Para Nelson Marinho, encontro de corpos foi "uma esperança", mas reconhece que entre os familiares os sentimentos estão "confusos"

Flávia Salme, iG Rio de Janeiro |

“A notícia foi uma esperança. Como meu filho não foi encontrado, às vezes sonho que ele está chegando em casa, batendo na porta. Acho que agora poderei dar um fim a essa história”, diz o aposentado Nelson Farias Marinho, pai do mecânico de plataforma petrolífera Nelson Marinho, um dos passageiros do voo AF 447, da Air France. Nelson também preside a Associação de Parentes de Vítimas que acompanha as investigações sobre a queda do avião, em maio de 2009, que deixou 228 vítimas . Embora tenha sentido “um alento” com a possibilidade de encontrar o corpo de seu filho mais velho, ele reconhece que a notícia provocou sentimentos “confusos” entre outros familiares.  

De acordo com a associação, havia um acordo verbal entre os parentes das vítimas e o governo francês de que qualquer informação sobre o acidente seria apresentada primeiramente às famílias dos passageiros. “Por isso, algumas pessoas se sentiram ultrajadas por terem tomado conhecimento da descoberta através da imprensa. Consideraram desrespeito”, afirmou o diretor executivo da associação, o gerente de hotel Maarten Van Sluys.

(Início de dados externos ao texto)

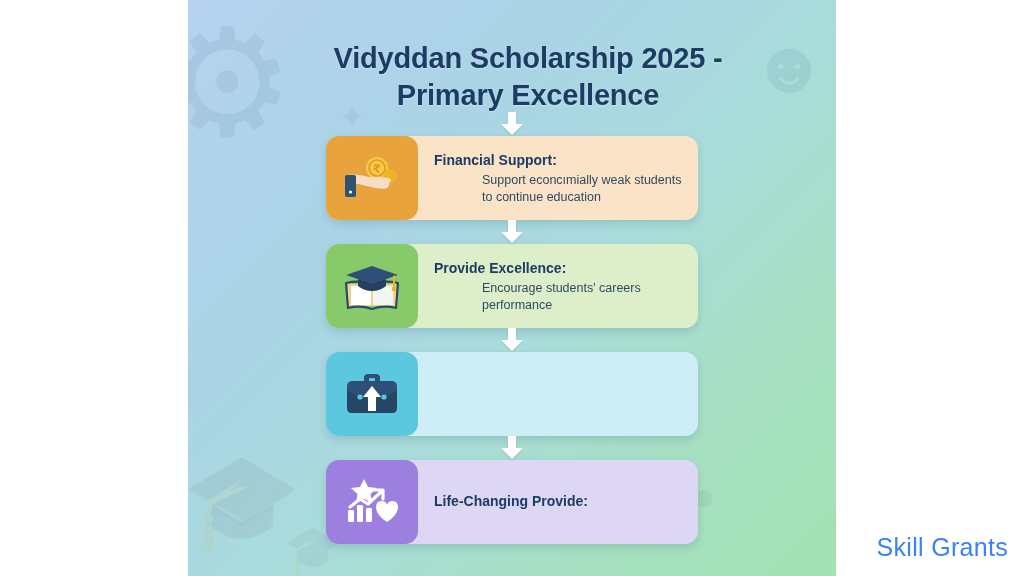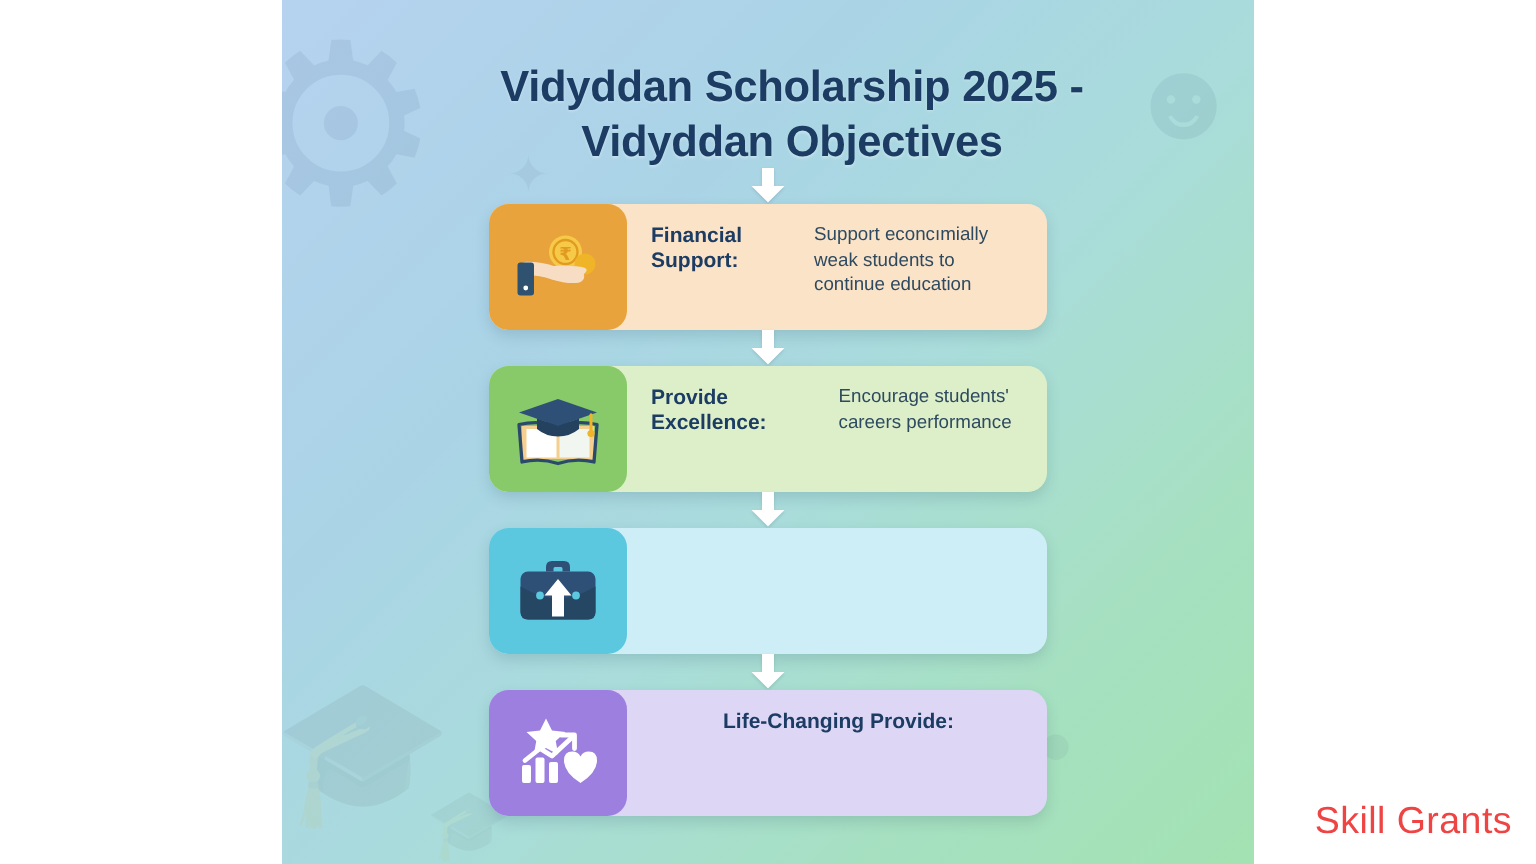"Vidyddan Objectives" span.l2 { text: Vidyddan Objectives -> Primary Excellence }
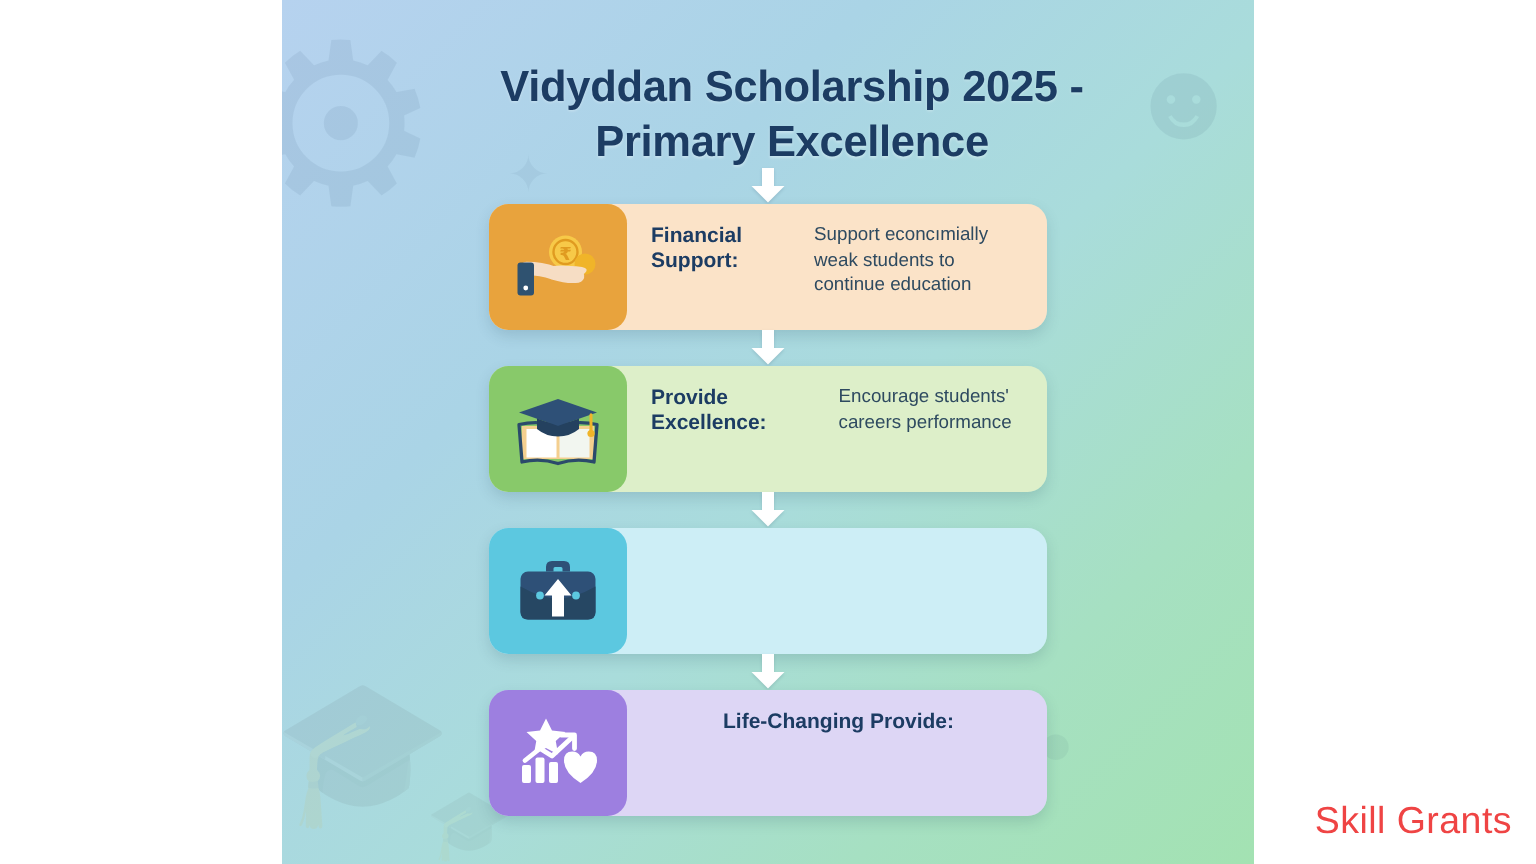"Financial Support:" .card-text { flex-direction: row -> column }
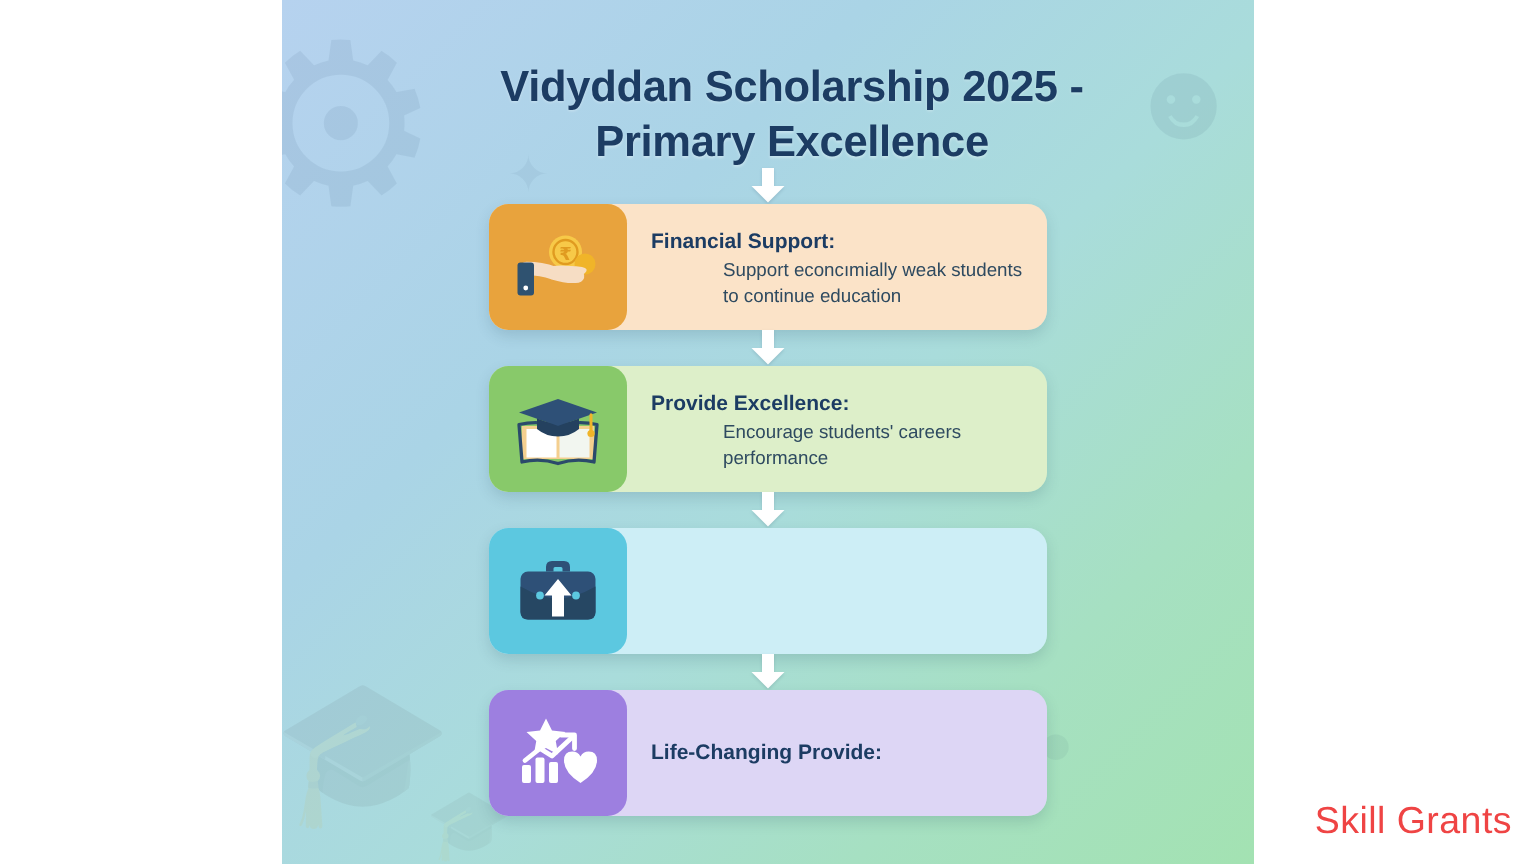"Skill Grants" .brand { color: #ef4444 -> #3b82f6 }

Maarten perdeu a irmã no acidente, a jornalista Adriana Francisca Van Sluys, de 40 anos. Ele também avaliou como positiva a notícia de que corpos poderão ser resgatados e identificados. “Para mim essa é uma questão de honra. Chegaram a defender a hipótese de que nunca se descobriria onde o avião caiu. Sempre considerei isso inconcebível. Agora, já temos até notícias dos corpos”, falou. “No entanto, há pessoas que estão receosas. Alguns membros da associação me ligaram para falar sobre o medo de serem frustrados. Receiam alimentar falsas esperanças e, no fim, não encontrar seus entes”, relatou.

Maarten explicou ainda que há muitas dúvidas sobre os corpos que teriam sido encontrados. Na quinta-feira (6) ele embarca para a França e no sábado (9) se reúne em Paris com os responsáveis pela investigação, na sede do Ministério dos Transportes francês. “Há muitas questões que precisam ser esclarecidas, as notícias que temos até agora são evasivas”, afirmou. “Não sabemos em que condição os corpos estão. Foram encontrados dentro da aeronave? Se foram, como eles conseguiram localizá-los? Se estão fora do avião, como ficaram conservados na água salgada?”, questionou.

Filho do advogado da ONU Joseph Owondo, Alain Owondo também recebeu bem a notícia da possibilidade de identificar o corpo do pai. “Acho que é importante ter um lugar para ele ser enterrado. Se isso for possível, poderemos levar flores, deixar mensagens. Minha mãe está na expectativa. Todos nós estamos. Mas até agora a Air France e o governo francês não nos avisaram sobre nada. O que sei, vi na TV”, contou.

O irmão de Nelson Marinho, filho do presidente da associação de vítimas foi um dos que não aprovaram a divulgação da notícia de que corpos foram encontrados. “De que adianta? Meu irmão gostava de mar, por mim, deixava ele quieto lá. É muito difícil mexer nesse assunto, a história está muito recente. A ferida não cicatrizou”, concluiu Newton Marinho.